Summer 1864: The Union Nears Exhaustion

Summer 1864 saw a new turn in the war, and the growth of pessimism in the Union. Grant launched a major offensive in Virginia on May 3, entering an area called the Wilderness. The fighting was extremely heavy. By mid-June, the Wilderness campaign left 65,000 Union troops killed, wounded, or missing, some 60 percent of the total casualties inflicted on the Army of the Potomac in the first three years of war.50The CSA suffered heavy casualties as well, but the critical problem, again, was that the CSA army was not destroyed, since Lee at Cold Harbor and elsewhere stayed behind his defenses rather than engage openly. Grant failed to capture Petersburg. Sherman’s progress towards Atlanta was (at this point) slow. In July, to the surprise of the Union, CSA forces crossed the Potomac, entered Maryland, and marched on Washington, getting as far as the outer defenses at Fort Stevens.
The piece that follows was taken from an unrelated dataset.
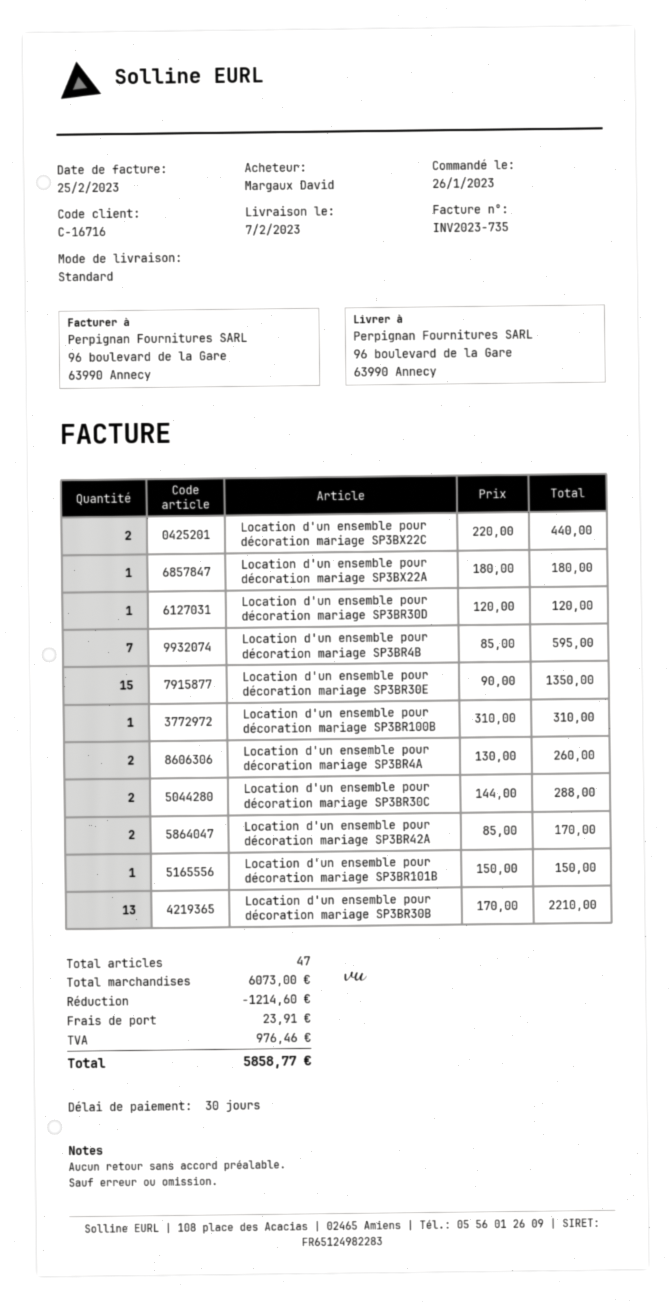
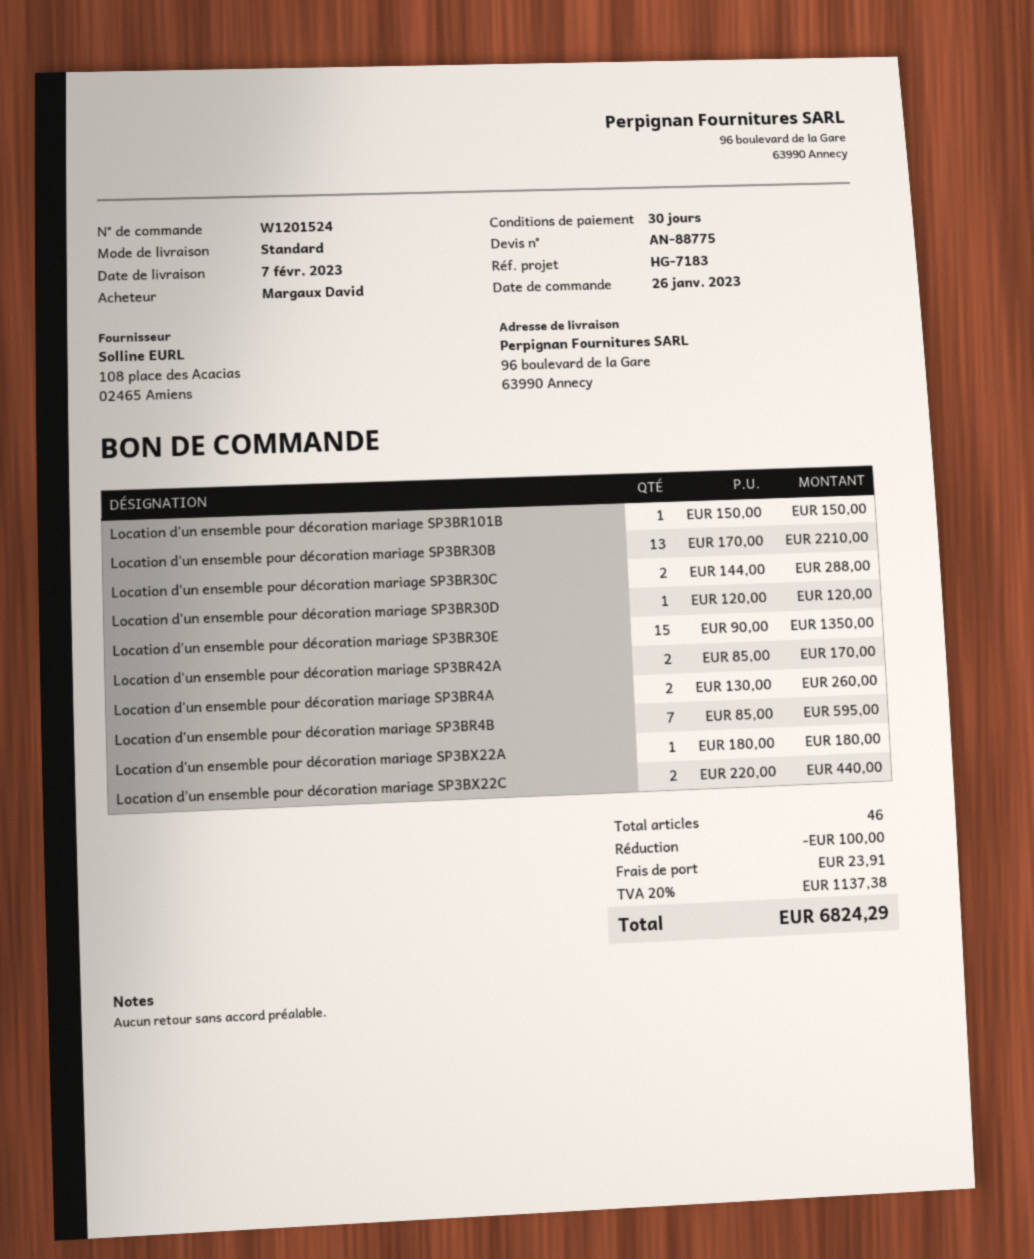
Location d'un ensemble pour décoration mariage SP3BR100B: 1 x 310.00 = 310.00 -> none
total quantity: 47 -> 46
discount: 1214.60 -> 100.00
tax: 976.46 -> 1137.38
total: 5858.77 -> 6824.29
When Lincoln himself traveled to the fort to observe the action, he exposed himself to direct fire from CSA riflemen. The rebels were close enough that bullets flew past the President, striking a soldier nearby. Lincoln finally ducked when (future Supreme Court Justice) Captain Oliver Wendell Holmes yelled, “get down, you damn fool, before you get shot!”51

The relatively poor Union fortunes in 1864 became a serious domestic political problem for Lincoln. His concern was not so much that CSA forces would likely soon inflict decisive defeat on Union forces, but rather that defeatism amongst the Union public would spread, a growing concern given the impending November presidential elections. Lincoln knew his chances of losing the election were quite real. He told one officer that summer that, “I am going to be beaten, and unless some great change takes place badly beaten.”52 Although he won his party’s nomination, he faced the possibility of being defeated by the pro-negotiations Democratic nominee, Lincoln’s own former commander General McClellan. Henry Raymond, editor of The New York Times and chairman of the Republican National Committee, wrote Lincoln on August 22 of the rising tide of political opposition to Lincoln in the Union. “Two special causes are assigned to this great reaction in public sentiment, —the want of military successes, and the impression in some minds, the fear and suspicion in others, that we are not to have peace in any event under this administration until Slavery is abandoned. In some way or other the suspicion is widely diffused that we can have peace with Union if we would.”53 By August, all, including Lincoln’s own political allies, were convinced that he would lose in November.54 The venerable political kingmaker Thurlow Weed told Lincoln in early August “that his re-election was an impossibility.”55

Lincoln did hold one card that might save his political career: reducing Union war aims to allow for the continuation of slavery in the South as a means to end the war. Some advocated this avenue as Lincoln’s only chance. Taking such an approach would have eliminated the principal political difference between himself and McClellan, as the latter advocated supporting negotiations although specifically rejecting the idea of peace at any price, that is, recognizing the sovereignty of the CSA.56 This approach should have been attractive to Lincoln, as he had originally embraced emancipation purely strategically, and lowering his war aims in this manner would of course have allowed him to maintain his core value of saving the Union (assuming the CSA accepted his terms). Such a move would be consistent with the information proposition, as it would have been a reduction of war aims after battlefield setbacks. It would also be consistent with the domestic politics hypothesis, that the escalation of casualties in a democracy increases the likelihood the elected leader will offer concessions.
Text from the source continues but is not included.